Perry hat geschrieben:denn es ist vermutlich der Antrieb eines jeden bemühten Autors nach Neuem zu suchen, auch wenn es letztlich kaum möglich sein wird.
Perry
sehe ich auch so.
vielleicht gehört das dann auch genau so in den text.
ein element des zweifels (keines negativ aufgeladenen) wäre glaube ich dem text sehr förderlich.
stünden wir auf einem Ozean des Bewusstseins, er wäre mehr ein Sieb aus schwarzen Stellen, unsere Selbstzensur ist so ausgeprägt -
und tut der Autor nicht auch das, in den schwarzen Stellen fischen, die weder er/sie noch die anderen greifen können - ohne ein outcome, eine vorstellung davon, was dort sein könnte - zumindest habe ich oft das Gefühl schreiben impliziert zu einem Teil auch die kurzzeitige Aufgabe des Ichs im eigenen Vorstellungsvermögen
um das Ich als etwas begreifen zu können, dass man auf Papier bringen kann.
Es ist kein all zu gemächliches fischen, meist, es reisst und zerrt an der Angel - alles will seine Aufmerksamkeit, alles will ans Licht und gleichermaßen will alles den Fischer in die Tiefe ziehen - beide Kräfte entstehen und erzeugen eine Art entfremdung im Schreibprozess, in der die sonst so klaren Konturen zwischen Subjekt und Objekt verschwimmen: man den Fischer vom Fang nicht mehr unterscheiden kann - sie zu einem verschmelzen, was sie ja von vorn herein auch eigentlich waren.
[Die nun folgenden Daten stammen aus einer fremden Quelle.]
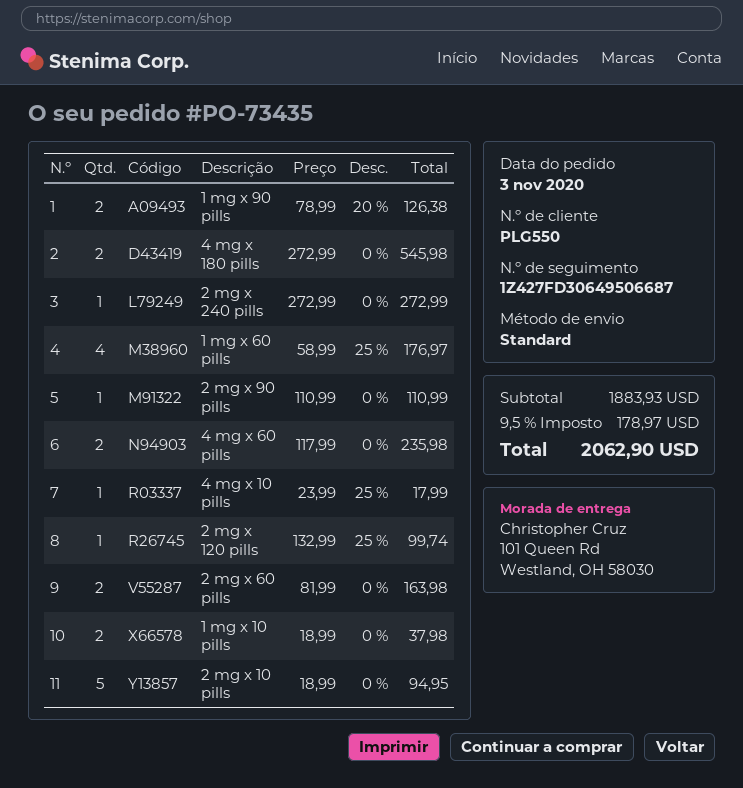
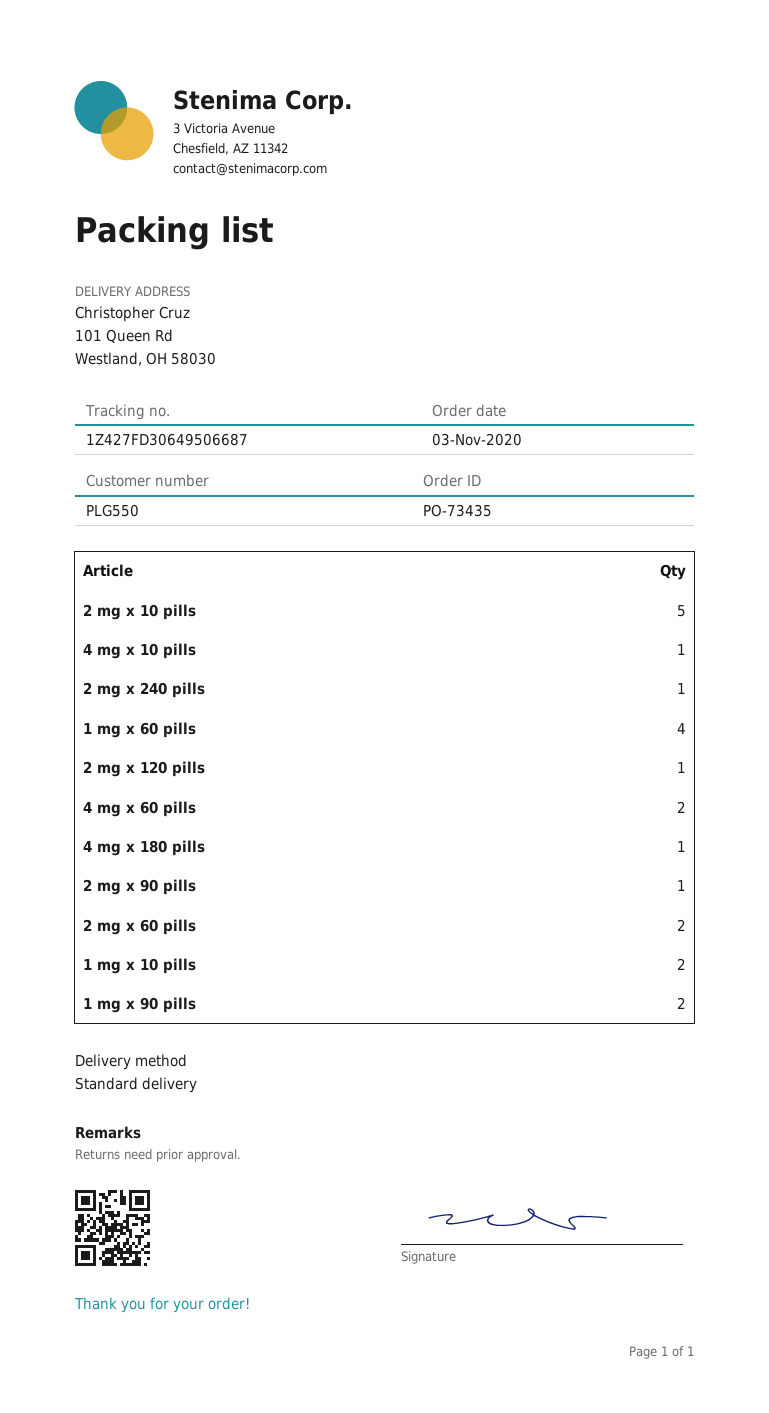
4 mg x 180 pills: 2 -> 1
Das ist ein sehr interessanter Prozess, der m.E. neben der Ruhe auch den Sturm in sich trägt, gleichermaßen sehr wild und offen wie schweigsam verschlossen wirkt
vielleicht teilst du da ja zu teilen meine Ansicht - in dem Fall wäre vielleicht eine Fortsetzung deines Textes nicht verkehrt - sozusagen um die simultanen Prozesse nebeneinander zu stellen.
Hier stehst du noch als das Kontrollorgan, sorgfältig abgezeichnet von der Umwelt deines Ichs - vielleicht magst du auch diese Abzeichnung an anderer stelle noch verlieren?